What you should do
Begin at the line where "many special considerations." appears and reproduce exactly every line through the end of the data below, both included, skipping pictures.

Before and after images
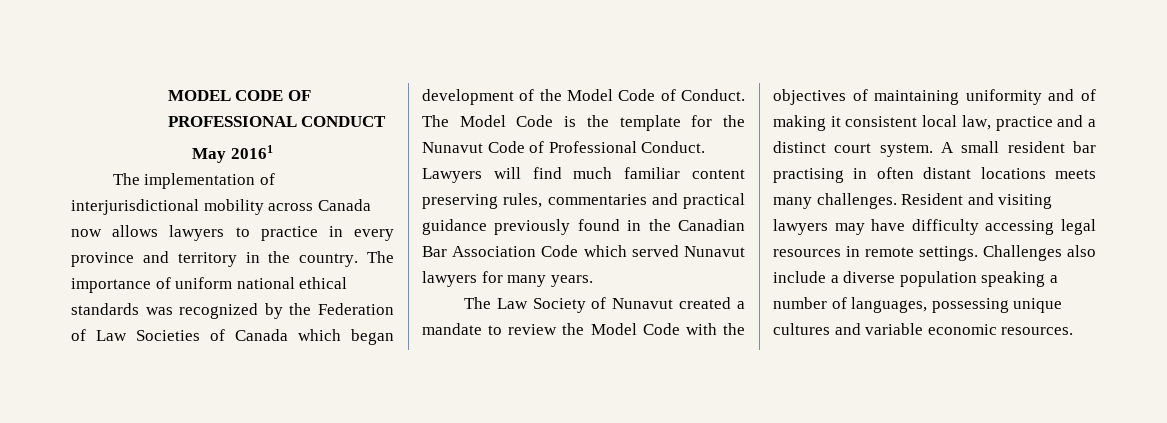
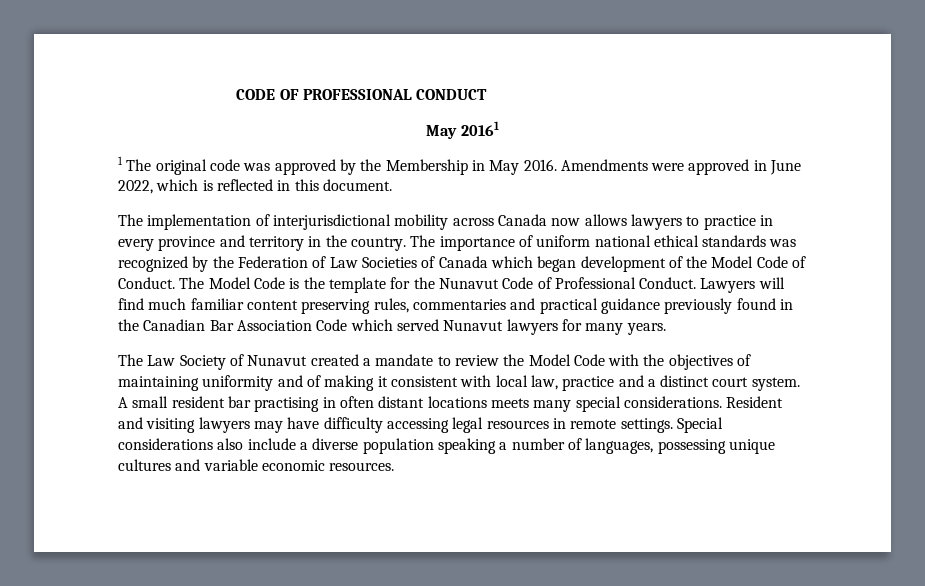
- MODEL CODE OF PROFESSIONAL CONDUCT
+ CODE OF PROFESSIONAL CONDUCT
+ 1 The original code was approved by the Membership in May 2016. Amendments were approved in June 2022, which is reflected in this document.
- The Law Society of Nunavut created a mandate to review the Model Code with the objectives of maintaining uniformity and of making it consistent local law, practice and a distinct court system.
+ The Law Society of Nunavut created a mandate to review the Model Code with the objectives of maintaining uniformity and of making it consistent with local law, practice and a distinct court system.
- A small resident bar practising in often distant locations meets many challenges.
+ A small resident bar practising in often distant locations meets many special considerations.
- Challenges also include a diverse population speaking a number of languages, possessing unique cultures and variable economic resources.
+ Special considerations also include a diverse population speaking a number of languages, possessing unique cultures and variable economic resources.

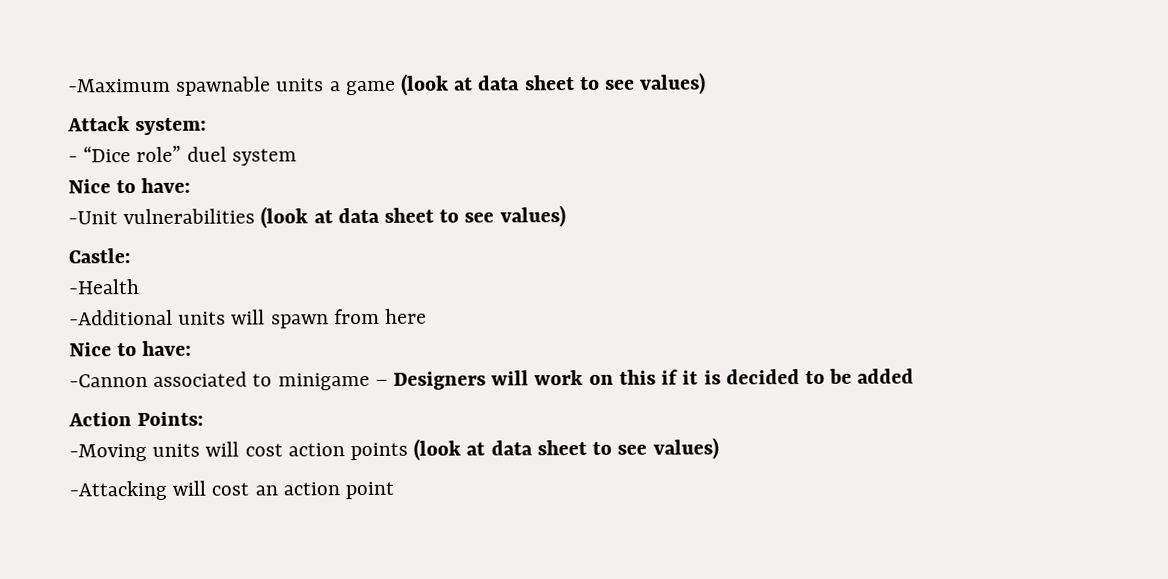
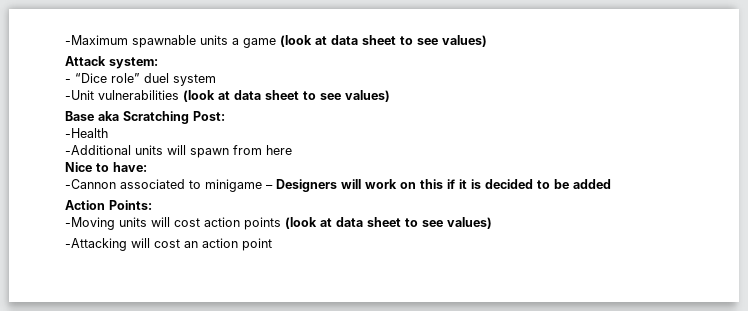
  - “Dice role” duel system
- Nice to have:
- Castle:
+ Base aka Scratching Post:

Solution to the problem
+ A small resident bar practising in often distant locations meets many special considerations.
- Challenges also include a diverse population speaking a number of languages, possessing unique cultures and variable economic resources.
+ Special considerations also include a diverse population speaking a number of languages, possessing unique cultures and variable economic resources.

  - “Dice role” duel system
- Nice to have:
- Castle:
+ Base aka Scratching Post:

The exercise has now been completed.